If the goal is to just write the CSV, you can use multiprocessing to parallelize the read/deserialize/serialize steps and control the file writes with a lock. With a CSV you don't have to hold the whole thing in memory, just append each DF as its generated. If you are using hard drives instead of a ssd, you may also get a boost if the CSV is on a different drive (not just partition).

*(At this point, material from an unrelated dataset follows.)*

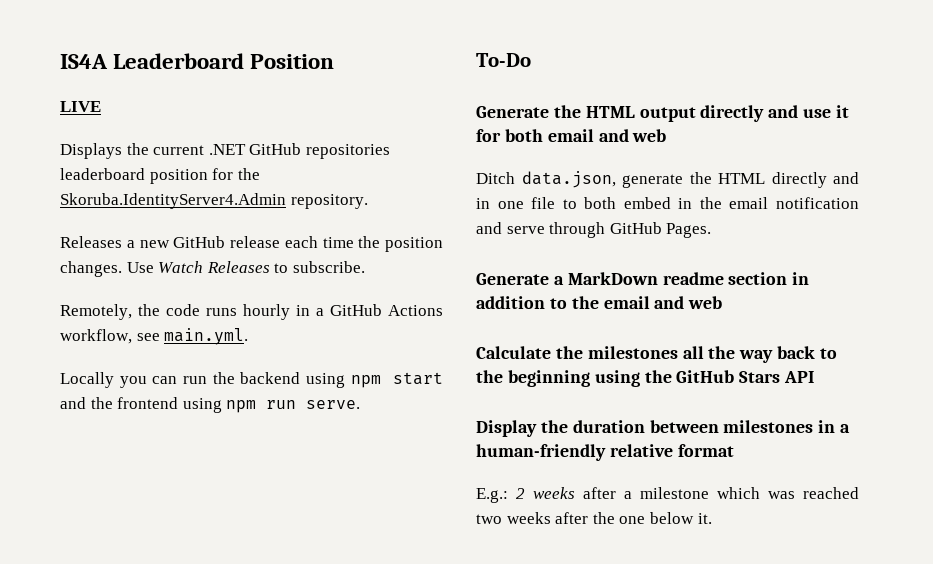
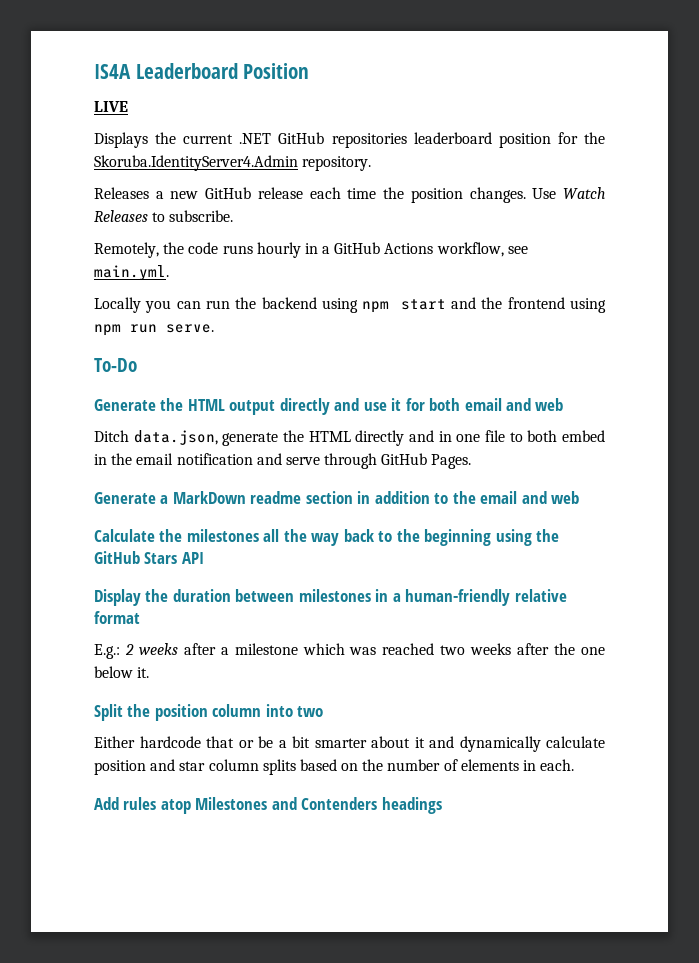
(712, 518) none -> [94,704,324,721] [94,736,605,752] [94,759,575,775] [94,797,442,814] // Split the position column into two // Either hardcode that or be a bit smarter about it and dynamically calculate position and star column splits based on the number of elements in each. // Add rules atop Milestones and Contenders headings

import multiprocessing as mp
import json
import pandas as pd
from pathlib import Path
import os
def update_csv(args):
lock, infile, outfile = args
with open(infile) as f:
data = json.load(f)
df = pd.json_normalize(data).drop(columns=[A]).rename(columns={'B': 'Date'})
with lock:
with open(outfile, mode="a", newline="") as f:
df.to_csv(f)
if __name__ == "__main__":
rootdir ='/path/foldername'
outfile = 'myoutput.csv'
if os.path.exists(outfile):
os.remove(outfile)
all_files = [str(p) for p in Path(rootdir).rglob('*.json')]
mgr = mp.Manager()
lock = mgr.Lock()
# pool sizing is a bit of a guess....
with mp.Pool(mp.cpu_count()-1) as pool:
result = pool.map(update_csv, [(lock, fn, outfile) for fn in all_files],
chunksize=1)
Personally, I prefer to use a file system lock file for this type of thing but that's platform dependent and you may have problems on some file system types (like a mounted remote file system). multiprocessing.Manager
uses background synchronization - I'm not sure if its Lock
is efficient or not. But good enough here.... it'll only be a minor % of costs.